A Summit Marked by Caution between Trump and Xi
Talal
Abu-Ghazaleh
Only days
before a summit marked by caution between US President Donald Trump and Chinese
President Xi Jinping; where major issues are being addressed through reciprocal
pressure rather than traditional de-escalation, the world does not appear to be
heading toward an easy or rapid settlement. Instead, it is entering an emerging
phase of global repositioning, where the rules of trade, the boundaries of technology,
and the standards of international influence are being redefined.
Regarding the
ongoing trade tensions between the US and China, the situation extends far
beyond a temporary dispute over the trade of goods or energy flows. Rather, it reflects
a gradual and far-reaching restructuring of power balances in the World Order;where economic geography increasingly overlaps with technological sovereignty
and trade becomes a direct extension of national security.
China’s recent
action, which consists of banning companies operating on its territory; whether
domestic or foreign, from complying with US sanctions imposed on several
Chinese entities related to the oil-refining sector, reflects Beijing’s shift
from a reactive stance toward a more assertive approach in defining the terms
of engagement. However, interpreting these measures in isolation from the
broader context may overlook a more important dimension of the scene. This is
that sanctions are no longer limited to oil or finance, but extend to reach deeper
layers of global influence, especially technological supply chains,
semiconductors, and artificial intelligence (AI) which can be referred to as “silicon
sovereignty”.
Yet, today’s war
centers on who controls the invisible infrastructure of the global economy: semiconductors,
algorithms, and computing systems that fuel the digital economy itself. From
this perspective, every visible economic measure becomes part of a broader struggle
for long-term technological supremacy.
For its part,
Beijing rejects the American approach of using sanctions as a pressure tool outside
the framework of international legitimacy, considering it an extension of
unilateral policies lacking multilateral authorization. To support its position,
it relies on domestic legislation, such as China's 2021 Blocking Statute, which
was designed to protect companies operating in China from foreign measures it
deems unjustified or illegal within its jurisdiction.
The most
important aspect in this development is not only the content of China’s
response, rather its structural impact on multinational companies, which today
face a dual dilemma; either comply with Chinese law or adhere to US sanctions,
which may result in jeopardizing their interests in one of the world’s largest
markets.
In contrast, it
should not be excluded that Washington may pursue further escalation in the
next phase, extending sectoral sanctions to more comprehensive tools, such as
expanding partial or gradual financial separation between the two economic
systems, or what is known as selective decoupling; which may restructure global
financial and technological flows between the two powers.
If such path
continues to escalate, its impact is unlikely to remain restrained to a
bilateral conflict, but rather it will extend across the global economy.
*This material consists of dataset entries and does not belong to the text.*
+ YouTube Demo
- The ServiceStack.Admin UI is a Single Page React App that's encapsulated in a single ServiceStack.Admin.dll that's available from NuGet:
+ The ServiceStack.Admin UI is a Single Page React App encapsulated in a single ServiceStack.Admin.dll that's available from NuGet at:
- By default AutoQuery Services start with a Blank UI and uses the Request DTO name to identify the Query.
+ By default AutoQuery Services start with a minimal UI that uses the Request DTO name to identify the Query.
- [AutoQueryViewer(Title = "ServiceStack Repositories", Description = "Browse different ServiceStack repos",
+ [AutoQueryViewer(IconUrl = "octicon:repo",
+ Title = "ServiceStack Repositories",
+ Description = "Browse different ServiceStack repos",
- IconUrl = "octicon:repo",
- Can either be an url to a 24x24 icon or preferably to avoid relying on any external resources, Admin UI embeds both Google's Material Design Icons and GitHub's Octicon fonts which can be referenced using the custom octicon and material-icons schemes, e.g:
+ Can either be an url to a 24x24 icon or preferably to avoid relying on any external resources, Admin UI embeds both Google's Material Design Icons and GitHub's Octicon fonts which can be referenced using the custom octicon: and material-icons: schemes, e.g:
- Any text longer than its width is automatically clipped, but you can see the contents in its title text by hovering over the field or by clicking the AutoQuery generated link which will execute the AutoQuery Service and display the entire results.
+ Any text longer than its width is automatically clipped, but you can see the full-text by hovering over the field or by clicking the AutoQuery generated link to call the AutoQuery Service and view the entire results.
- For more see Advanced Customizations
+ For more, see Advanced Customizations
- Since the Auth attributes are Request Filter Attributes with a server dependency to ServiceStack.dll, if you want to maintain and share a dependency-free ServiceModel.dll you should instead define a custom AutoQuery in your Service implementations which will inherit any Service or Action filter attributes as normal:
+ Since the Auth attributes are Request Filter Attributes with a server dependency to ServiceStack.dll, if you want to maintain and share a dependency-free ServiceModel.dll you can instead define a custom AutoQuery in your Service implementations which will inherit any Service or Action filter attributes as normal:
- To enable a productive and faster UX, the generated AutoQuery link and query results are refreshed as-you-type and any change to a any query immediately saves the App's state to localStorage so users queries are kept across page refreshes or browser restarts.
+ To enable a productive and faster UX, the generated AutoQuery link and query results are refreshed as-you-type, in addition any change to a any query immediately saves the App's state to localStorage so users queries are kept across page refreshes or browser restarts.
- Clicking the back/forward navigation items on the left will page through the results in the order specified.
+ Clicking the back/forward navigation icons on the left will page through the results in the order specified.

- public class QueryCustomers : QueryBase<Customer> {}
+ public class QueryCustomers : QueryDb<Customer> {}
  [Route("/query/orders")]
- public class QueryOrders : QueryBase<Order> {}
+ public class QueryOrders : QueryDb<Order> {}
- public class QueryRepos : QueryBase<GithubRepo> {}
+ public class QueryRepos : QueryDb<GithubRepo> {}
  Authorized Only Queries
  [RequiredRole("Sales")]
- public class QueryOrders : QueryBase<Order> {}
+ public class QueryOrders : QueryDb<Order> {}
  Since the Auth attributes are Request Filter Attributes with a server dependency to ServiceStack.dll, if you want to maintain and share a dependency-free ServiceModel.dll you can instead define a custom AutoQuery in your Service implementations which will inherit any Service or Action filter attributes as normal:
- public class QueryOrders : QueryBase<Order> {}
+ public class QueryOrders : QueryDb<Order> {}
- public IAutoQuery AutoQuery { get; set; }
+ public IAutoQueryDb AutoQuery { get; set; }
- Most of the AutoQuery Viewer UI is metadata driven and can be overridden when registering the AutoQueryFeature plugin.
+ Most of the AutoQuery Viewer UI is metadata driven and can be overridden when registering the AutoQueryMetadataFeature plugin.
The figures
reflect the depth of interdependence that makes this confrontation highly
sensitive, with annual bilateral trade being close to $700 billion, while US
investment in China exceeds $122 billion, compared to more than $200 billion of
Chinese investment in the US over the past two decades.
Ultimately,
these figures are not just economic indicators, but a connected network of
mutual interests that renders any escalation extremely costly for both parties.
Thus, the recent Chinese stance can be interpreted as a dual message, which is
a rejection of sanctions policy, and an announcement of readiness to engage in
a long-lasting phase of managed confrontation that extends beyond oil and trade
into the foundational infrastructure of the global technology system.